EXERCISE INPUTS:
|---|
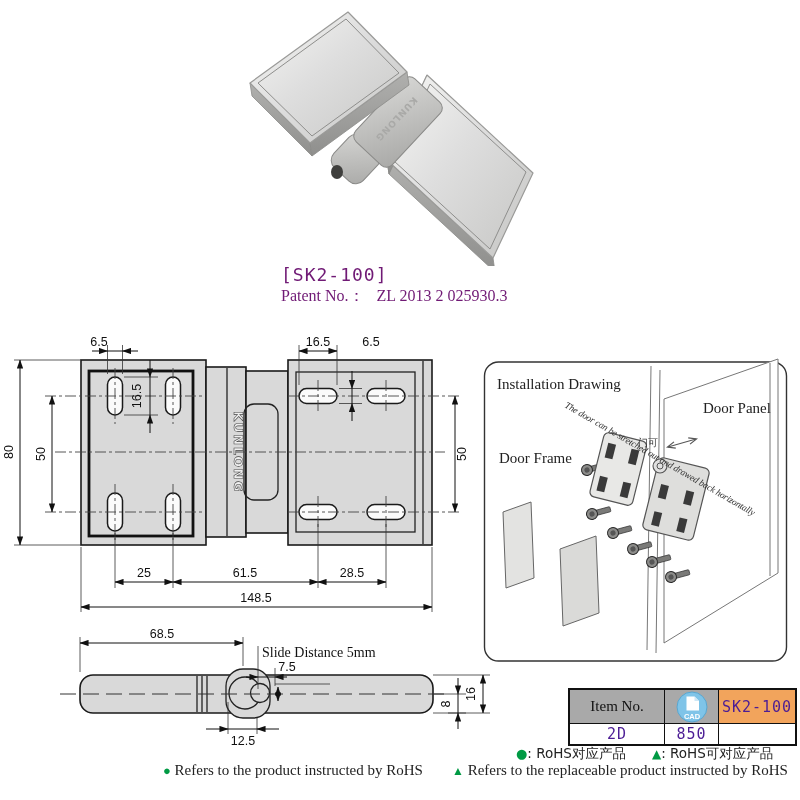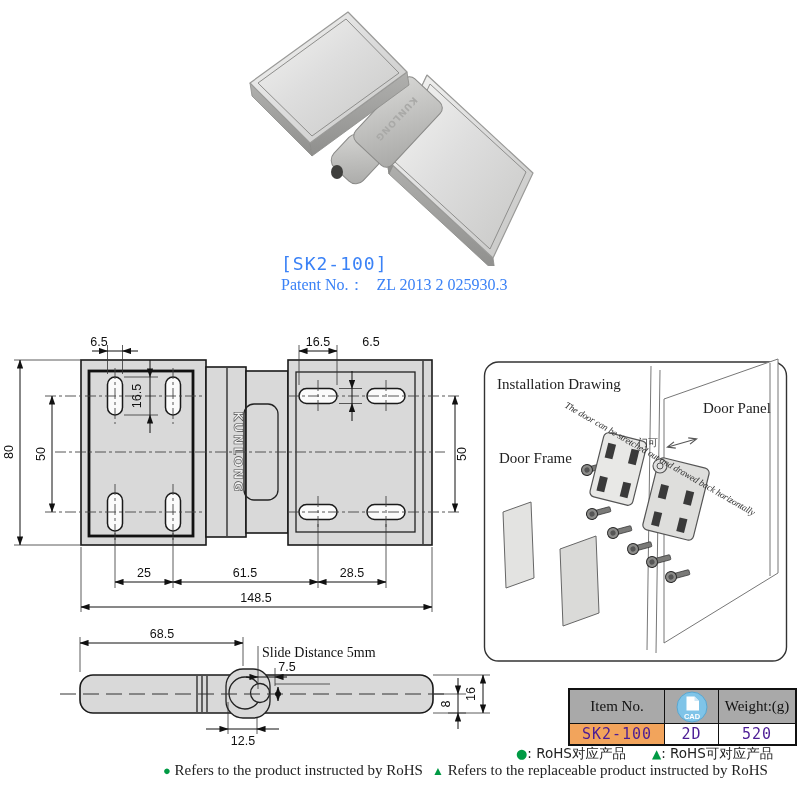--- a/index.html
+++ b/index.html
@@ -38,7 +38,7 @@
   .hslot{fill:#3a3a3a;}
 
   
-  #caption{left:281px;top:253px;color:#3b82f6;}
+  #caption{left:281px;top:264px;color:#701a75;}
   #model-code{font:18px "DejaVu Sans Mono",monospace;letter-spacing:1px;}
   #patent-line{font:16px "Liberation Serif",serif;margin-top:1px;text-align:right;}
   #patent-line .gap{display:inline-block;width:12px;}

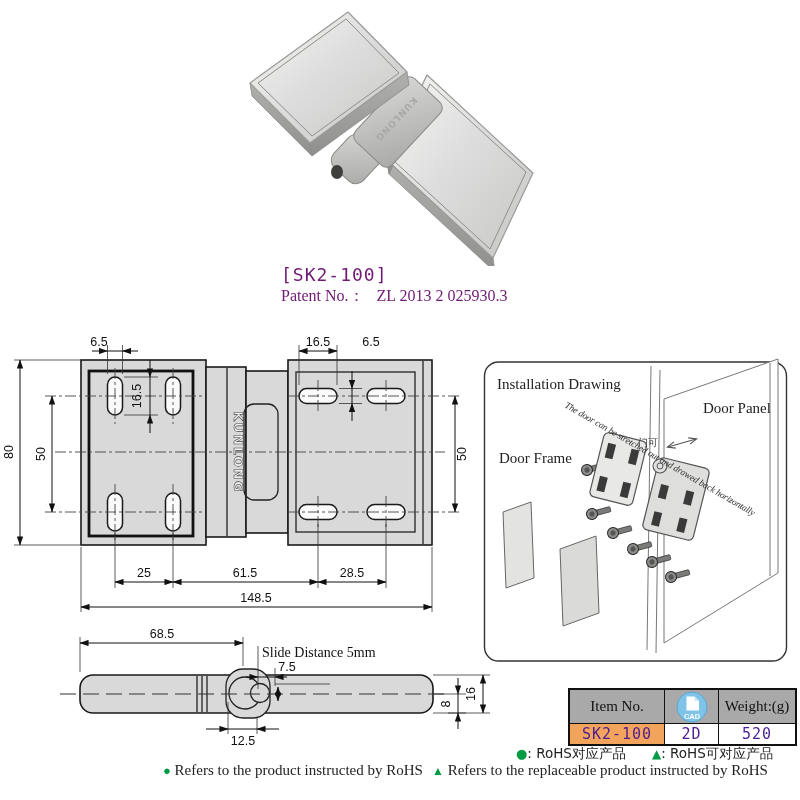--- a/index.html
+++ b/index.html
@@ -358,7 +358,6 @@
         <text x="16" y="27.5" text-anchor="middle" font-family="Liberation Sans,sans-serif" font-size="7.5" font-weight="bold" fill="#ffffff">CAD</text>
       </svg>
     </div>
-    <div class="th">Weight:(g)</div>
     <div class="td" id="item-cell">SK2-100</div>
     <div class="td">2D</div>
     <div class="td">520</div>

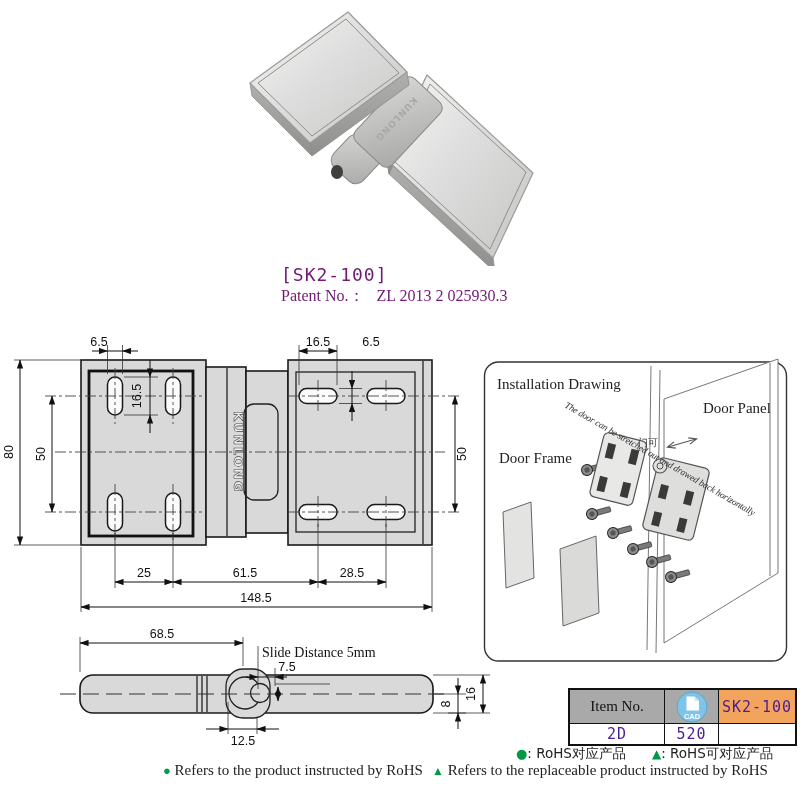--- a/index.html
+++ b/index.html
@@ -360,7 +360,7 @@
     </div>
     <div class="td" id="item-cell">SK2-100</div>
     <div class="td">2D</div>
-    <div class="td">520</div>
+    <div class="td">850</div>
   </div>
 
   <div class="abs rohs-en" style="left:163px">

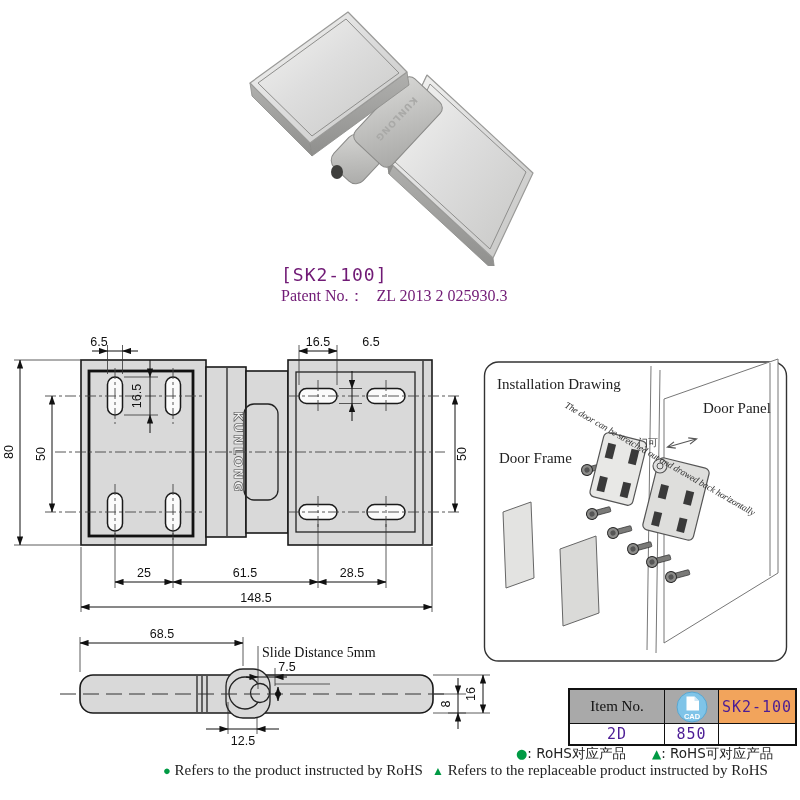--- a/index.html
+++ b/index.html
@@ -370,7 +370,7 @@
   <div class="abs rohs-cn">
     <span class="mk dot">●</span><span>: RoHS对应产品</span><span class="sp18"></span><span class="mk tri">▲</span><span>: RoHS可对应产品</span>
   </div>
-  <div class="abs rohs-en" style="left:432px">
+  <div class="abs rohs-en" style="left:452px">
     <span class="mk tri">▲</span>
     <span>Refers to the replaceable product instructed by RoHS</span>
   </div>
|---|
WHAT IS NEEDED: What comes back should match the records exactly, minus any pictures.

REPLY TO THE TASK:
--- a/index.html
+++ b/index.html
@@ -38,7 +38,7 @@
   .hslot{fill:#3a3a3a;}
 
   
-  #caption{left:281px;top:253px;color:#3b82f6;}
+  #caption{left:281px;top:264px;color:#701a75;}
   #model-code{font:18px "DejaVu Sans Mono",monospace;letter-spacing:1px;}
   #patent-line{font:16px "Liberation Serif",serif;margin-top:1px;text-align:right;}
   #patent-line .gap{display:inline-block;width:12px;}

--- a/index.html
+++ b/index.html
@@ -358,7 +358,6 @@
         <text x="16" y="27.5" text-anchor="middle" font-family="Liberation Sans,sans-serif" font-size="7.5" font-weight="bold" fill="#ffffff">CAD</text>
       </svg>
     </div>
-    <div class="th">Weight:(g)</div>
     <div class="td" id="item-cell">SK2-100</div>
     <div class="td">2D</div>
     <div class="td">520</div>

--- a/index.html
+++ b/index.html
@@ -360,7 +360,7 @@
     </div>
     <div class="td" id="item-cell">SK2-100</div>
     <div class="td">2D</div>
-    <div class="td">520</div>
+    <div class="td">850</div>
   </div>
 
   <div class="abs rohs-en" style="left:163px">

--- a/index.html
+++ b/index.html
@@ -370,7 +370,7 @@
   <div class="abs rohs-cn">
     <span class="mk dot">●</span><span>: RoHS对应产品</span><span class="sp18"></span><span class="mk tri">▲</span><span>: RoHS可对应产品</span>
   </div>
-  <div class="abs rohs-en" style="left:432px">
+  <div class="abs rohs-en" style="left:452px">
     <span class="mk tri">▲</span>
     <span>Refers to the replaceable product instructed by RoHS</span>
   </div>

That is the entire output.